### TASK PROMPT
Exact transcript, pictures excluded: write out every record below.

Stored data
· · ·
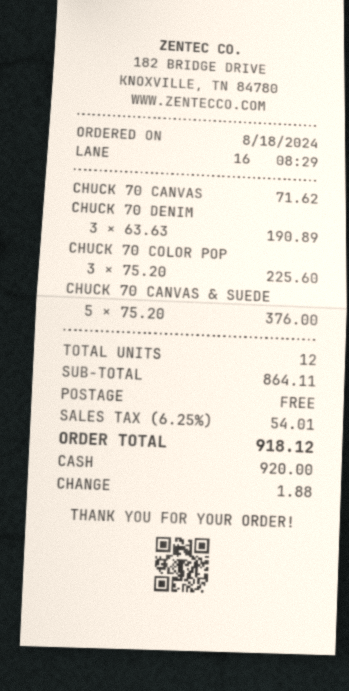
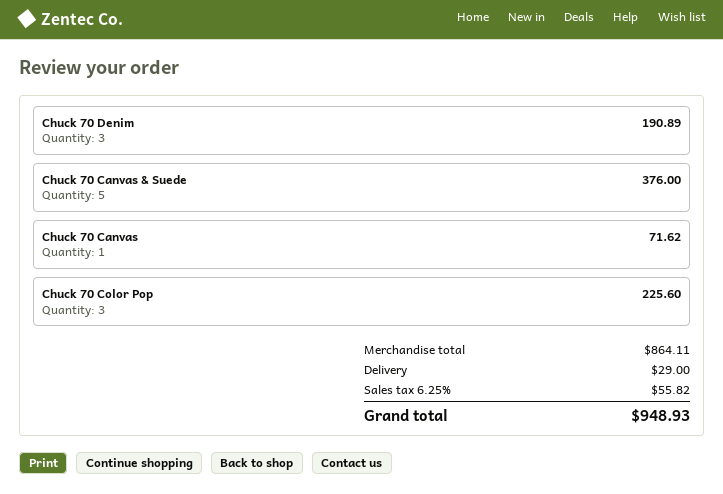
shipping: 0.00 -> 29.00
tax: 6.25% = 54.01 -> 6.25% = 55.82
total: 918.12 -> 948.93

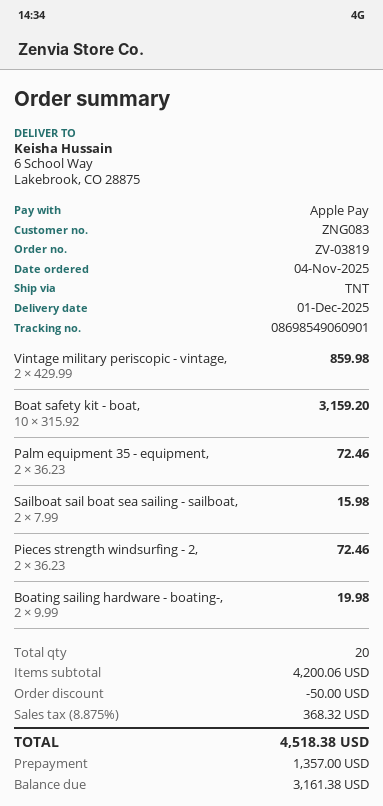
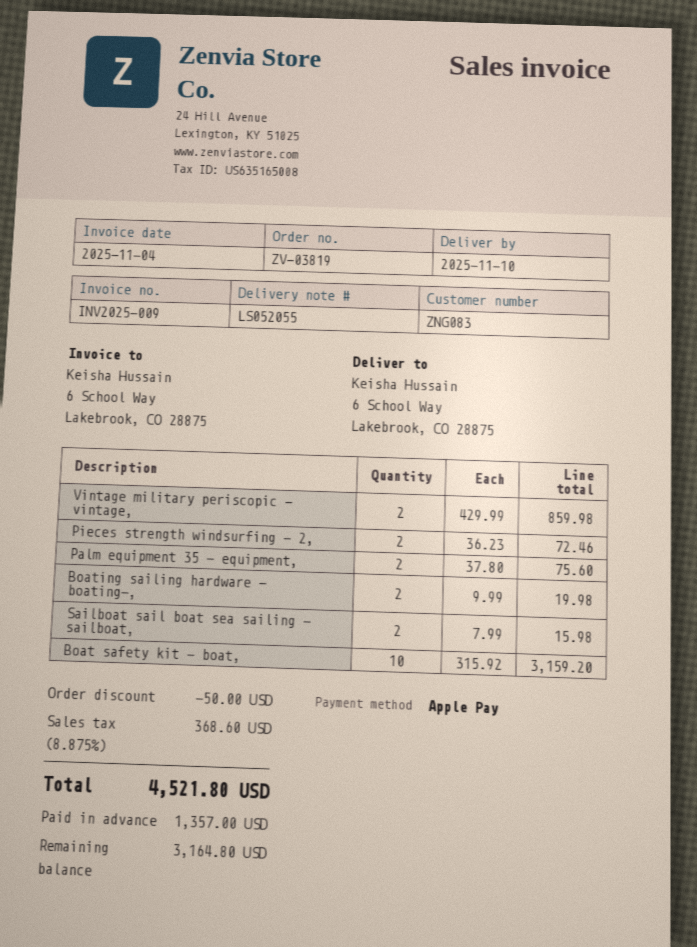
delivery date: 2025-12-01 -> 2025-11-10
Palm equipment 35 - equipment,: 2 x 36.23 = 72.46 -> 2 x 37.80 = 75.60
tax: 8.875% = 368.32 -> 8.875% = 368.60
total: 4518.38 -> 4521.80
balance: 3161.38 -> 3164.80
· · ·
### EXERCISE SOLUTION
shipping: 0.00 -> 29.00
tax: 6.25% = 54.01 -> 6.25% = 55.82
total: 918.12 -> 948.93

delivery date: 2025-12-01 -> 2025-11-10
Palm equipment 35 - equipment,: 2 x 36.23 = 72.46 -> 2 x 37.80 = 75.60
tax: 8.875% = 368.32 -> 8.875% = 368.60
total: 4518.38 -> 4521.80
balance: 3161.38 -> 3164.80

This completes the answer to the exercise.